I’ve been afraid to disappoint my parents. My parents are super educated, driven entrepreneurs. For my siblings and I, they created a worth-while life of love, support, and value-based guidance. Like all parents, mine dreamt very detailed, ambitious dreams for my siblings and me.
While I acknowledge that all parents have hopes for their child’s future, I realize that the biggest disappointments that I could ever incur would be a “What if”. I don’t ever want think one day, “What if I would’ve…
started started that business,
gone to school for my passion,
moved to that City, OR
lived in that foreign country.
I’ve taken on many of their fears of me being financially unstable or denied opportunities because of my education. Throughout my life, I’ve allowed that fear of disappointment to dictate my life choices–always standing on the edge of the life pool.
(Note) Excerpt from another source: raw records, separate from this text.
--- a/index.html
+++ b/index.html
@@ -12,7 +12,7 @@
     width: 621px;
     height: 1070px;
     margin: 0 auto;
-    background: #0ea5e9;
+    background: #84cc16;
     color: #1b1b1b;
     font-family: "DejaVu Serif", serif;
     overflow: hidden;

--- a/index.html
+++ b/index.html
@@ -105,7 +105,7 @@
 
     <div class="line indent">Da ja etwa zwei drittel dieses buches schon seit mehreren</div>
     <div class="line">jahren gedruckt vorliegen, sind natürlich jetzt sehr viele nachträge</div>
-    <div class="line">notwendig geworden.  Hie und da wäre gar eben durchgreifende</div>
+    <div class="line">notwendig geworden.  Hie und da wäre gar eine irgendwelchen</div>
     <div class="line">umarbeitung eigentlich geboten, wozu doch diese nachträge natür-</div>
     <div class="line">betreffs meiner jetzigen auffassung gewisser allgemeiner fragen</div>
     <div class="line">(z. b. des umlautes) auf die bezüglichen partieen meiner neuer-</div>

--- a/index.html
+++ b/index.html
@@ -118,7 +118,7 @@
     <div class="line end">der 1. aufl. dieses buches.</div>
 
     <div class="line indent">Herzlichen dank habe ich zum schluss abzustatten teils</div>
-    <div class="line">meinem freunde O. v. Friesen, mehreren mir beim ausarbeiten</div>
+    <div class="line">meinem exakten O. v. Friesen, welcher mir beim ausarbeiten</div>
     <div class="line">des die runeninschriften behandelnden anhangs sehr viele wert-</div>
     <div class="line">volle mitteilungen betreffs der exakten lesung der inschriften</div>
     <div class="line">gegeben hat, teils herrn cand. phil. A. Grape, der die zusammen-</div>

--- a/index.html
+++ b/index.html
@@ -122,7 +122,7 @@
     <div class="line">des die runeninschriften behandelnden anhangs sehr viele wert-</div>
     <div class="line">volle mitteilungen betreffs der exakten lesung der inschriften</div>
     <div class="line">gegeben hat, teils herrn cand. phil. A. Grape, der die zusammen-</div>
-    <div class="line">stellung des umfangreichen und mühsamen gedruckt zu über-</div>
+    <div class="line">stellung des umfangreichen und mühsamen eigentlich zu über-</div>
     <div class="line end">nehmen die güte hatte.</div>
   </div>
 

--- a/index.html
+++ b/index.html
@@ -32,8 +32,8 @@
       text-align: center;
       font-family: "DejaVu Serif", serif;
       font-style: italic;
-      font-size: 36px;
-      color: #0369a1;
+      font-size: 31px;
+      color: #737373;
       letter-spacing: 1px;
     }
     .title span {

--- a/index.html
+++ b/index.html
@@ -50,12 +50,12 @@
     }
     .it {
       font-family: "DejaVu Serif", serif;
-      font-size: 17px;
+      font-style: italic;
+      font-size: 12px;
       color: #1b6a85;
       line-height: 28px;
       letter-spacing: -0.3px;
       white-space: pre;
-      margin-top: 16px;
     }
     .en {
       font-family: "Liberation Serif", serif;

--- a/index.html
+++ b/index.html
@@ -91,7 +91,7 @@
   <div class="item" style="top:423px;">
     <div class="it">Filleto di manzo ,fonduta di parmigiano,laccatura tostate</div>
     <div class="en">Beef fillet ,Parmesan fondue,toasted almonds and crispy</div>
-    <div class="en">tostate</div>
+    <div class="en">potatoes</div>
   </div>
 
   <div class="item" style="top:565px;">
Not anymore. I deserve to live my life according to God’s will and purpose not anyone else’s expectations. I will do my best to achieve all of my life goals. I will live a fulfilled life of freedom to pursue my passions. I want dive into life. And because of my parent’s instruction, I know that I’m equipped to swim against the currents of life, despite the fact that I’m figuring it out day by day.
I want to hear from you. What was your college graduation experience like? Upon graduation, did life fall in or out of place for you? How are you navigating your experience post-graduation? What have been your biggest lessons learned?